Christine Adair Maggs (born 8 June 1956) is a British phycologist. Formerly Executive Dean of the Faculty of Science & Technology at Bournemouth University, she was the first Chief Scientist of the Joint Nature Conservation Committee, retiring in 2022. She is now an independent non-executive Director of Ocean Harvest Technology.

==Education==
Maggs graduated with a Botany degree from St Catherine's College, Oxford in 1978 and a PhD from National University of Ireland, Galway in 1983.

==Research and career==
Maggs worked as a postdoc at the Atlantic Research Laboratory, Nova Scotia, Canada and Queen's University Belfast (the latter on an Advanced Natural Environment Research Council Fellowship), before taking up a post as a lecturer at Queen's University Belfast in 1995. Her main research interests are molecular systematics of seaweeds with particular interests in alien marine algae and plants, biological conservation, and sustainable seaweed exploitation. The majority of her publications focus on red algae (Rhodophyta), although she has also published on brown algae and green algae, notably showing that Linnaeus was correct in his assertion that the genera Ulva and Enteromorpha were not distinct. She has described two new orders (Ahnfeltiales and Atractophorales) of alga, and three new families (Ahnfeltiaceae, Atractophoraceae, and Haemeschariaceae). She has published over a hundred peer-reviewed scientific papers.
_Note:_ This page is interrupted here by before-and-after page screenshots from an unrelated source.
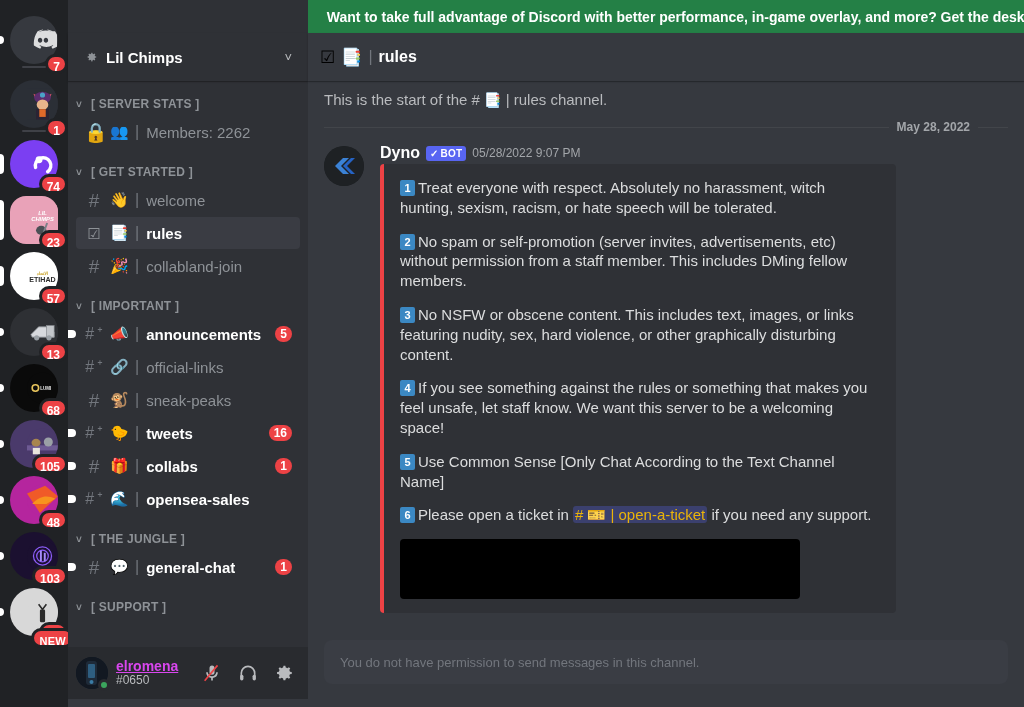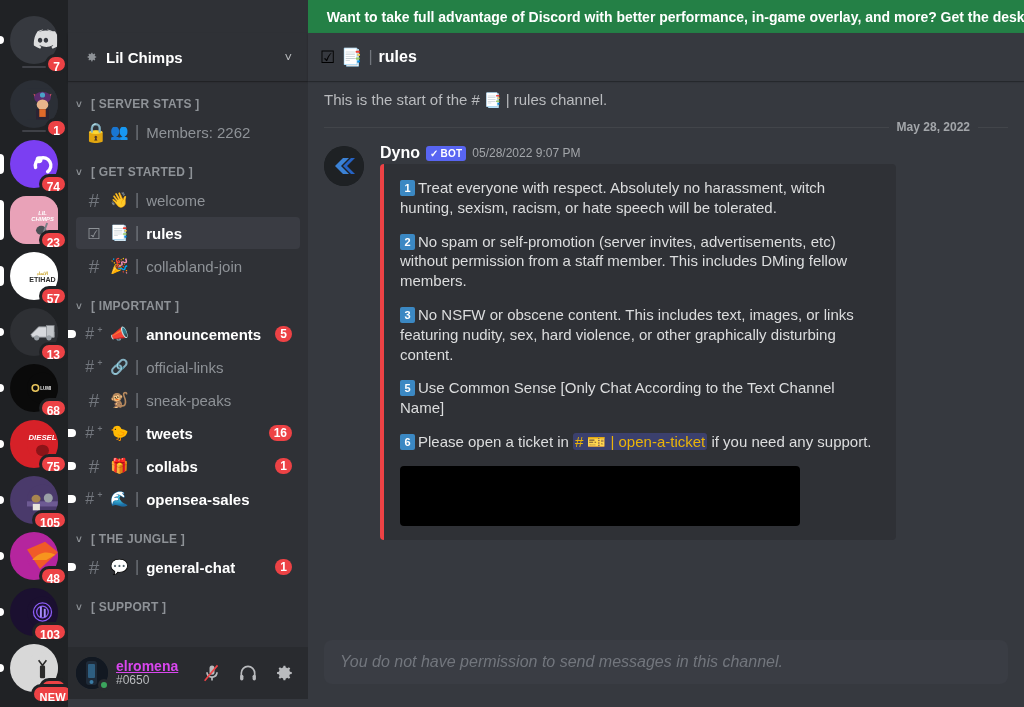--- a/index.html
+++ b/index.html
@@ -169,21 +169,21 @@
   }
   .mention {
     background: rgba(88,101,242,.3); color:#eab308; border-radius:3px;
     padding: 0 2px; font-weight: 500; cursor: pointer;
   }
   .embed-img { margin-top: 2px; height: 60px; background:#000; border-radius:4px; max-width: 400px; }
 
   .composer-wrap { position:absolute; left:0; right:0; bottom:0; height:77px; background:#36393f; padding: 0 16px; z-index: 5; }
   .composer {
     margin-top: 10px; height: 44px; background:#3a3d44; border-radius:8px;
-    display:flex; align-items:center; padding: 0 16px; color:#72767d; font-size:16px;font-style:italic;
+    display:flex; align-items:center; padding: 0 16px; color:#72767d; font-size:13px;
   }
 </style>
 </head>
 <body>
 
 <div class="app">
 
   <div class="server-rail">
 
     <div class="srv-wrap sep">
@@ -268,31 +268,20 @@
       <div class="srv" style="background:#0a0a0a">
         <svg width="48" height="48" viewBox="0 0 48 48">
           <circle cx="24" cy="24" r="24" fill="#0a0a0a"></circle>
           <circle cx="13" cy="24" r="5" fill="none" stroke="#e6c35c" stroke-width="2.5"></circle>
           <text x="29" y="27" font-size="7" font-weight="bold" fill="#e8e8e8" text-anchor="middle" font-family="Liberation Sans, sans-serif">LUMI</text>
         </svg>
       </div>
       <span class="badge">68</span>
     </div>
 
-    <div class="srv-wrap">
-      <span class="pill"></span>
-      <div class="srv" style="background:#d62128">
-        <svg width="48" height="48" viewBox="0 0 48 48">
-          <circle cx="24" cy="24" r="24" fill="#d62128"></circle>
-          <text x="24" y="18" font-size="12" font-weight="bold" fill="#fff" text-anchor="middle" font-family="Liberation Sans, sans-serif" font-style="italic">DIESEL</text>
-          <ellipse cx="24" cy="34" rx="10" ry="9" fill="#8c1418"></ellipse>
-        </svg>
-      </div>
-      <span class="badge">75</span>
-    </div>
 
     <div class="srv-wrap">
       <span class="pill"></span>
       <div class="srv" style="background:#4a3a6b">
         <svg width="48" height="48" viewBox="0 0 48 48">
           <circle cx="24" cy="24" r="24" fill="#4a3a6b"></circle>
           <rect x="0" y="26" width="48" height="8" fill="#6d5a93"></rect>
           <ellipse cx="14" cy="22" rx="7" ry="6" fill="#a8854f"></ellipse>
           <ellipse cx="33" cy="21" rx="7" ry="7" fill="#9aa0a6"></ellipse>
           <rect x="9" y="30" width="11" height="10" fill="#e8e4dd"></rect>
@@ -545,20 +534,23 @@
             <div class="rule">
               <span class="numbox">1</span><span>Treat everyone with respect. Absolutely no harassment, witch hunting, sexism, racism, or hate speech will be tolerated.</span>
             </div>
             <div class="rule">
               <span class="numbox">2</span><span>No spam or self-promotion (server invites, advertisements, etc) without permission from a staff member. This includes DMing fellow members.</span>
             </div>
             <div class="rule">
               <span class="numbox">3</span><span>No NSFW or obscene content. This includes text, images, or links featuring nudity, sex, hard violence, or other graphically disturbing content.</span>
             </div>
             <div class="rule">
+              <span class="numbox">4</span><span>If you see something against the rules or something that makes you feel unsafe, let staff know. We want this server to be a welcoming space!</span>
+            </div>
+            <div class="rule">
               <span class="numbox">5</span><span>Use Common Sense [Only Chat According to the Text Channel Name]</span>
             </div>
             <div class="rule">
               <span class="numbox">6</span><span>Please open a ticket in </span><span class="mention"># 🎫  |  open-a-ticket</span><span> if you need any support.</span>
             </div>
             <div class="embed-img"></div>
           </div>
         </div>
       </div>
     </div>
She has written three books on seaweeds: Seasearch Guide to Seaweeds of Britain and Ireland, Green seaweeds of Britain and Ireland, and Seaweeds of the British Isles.

===Editorial work===
Professor Maggs has been the Editor-in-Chief of the European Journal of Phycology for 20 years (1994-2004; joint Editor-in-Chief from 2010) and is a Managing Editor of the new BPS journal Applied Phycology, with Prof. Juliet Brodie and Editor-in-Chief Prof. John Beardall. She was associate editor of Journal of Biogeography from 2007-2014, Associate Editor of Journal of Phycology (2009–10), and from 1991-1993 she was Associate Editor of Phycologia, the bi-monthly journal of the International Phycological Society.

===Diversity work===
Professor Maggs led the Queen's University Belfast School of Biological Sciences application for an Athena SWAN Gold Award. This successful application made Queen's University Belfast the recipient of only the third departmental Athena SWAN Gold award. In 2017, Professor Maggs was awarded the British Ecological Society Equality and Diversity Champion award.

===Awards and honours===
In 2013, Professor Maggs was elected as a member of the Royal Irish Academy. Professor Maggs is a two-time recipient, in 1994 and 2018, of the Phycological Society of America Provasoli award for the most outstanding paper published in the Journal of Phycology. She also received the Phycological Society of America Prescott Award in 1995, and the Phycological Society of America Award of Excellence in 2014.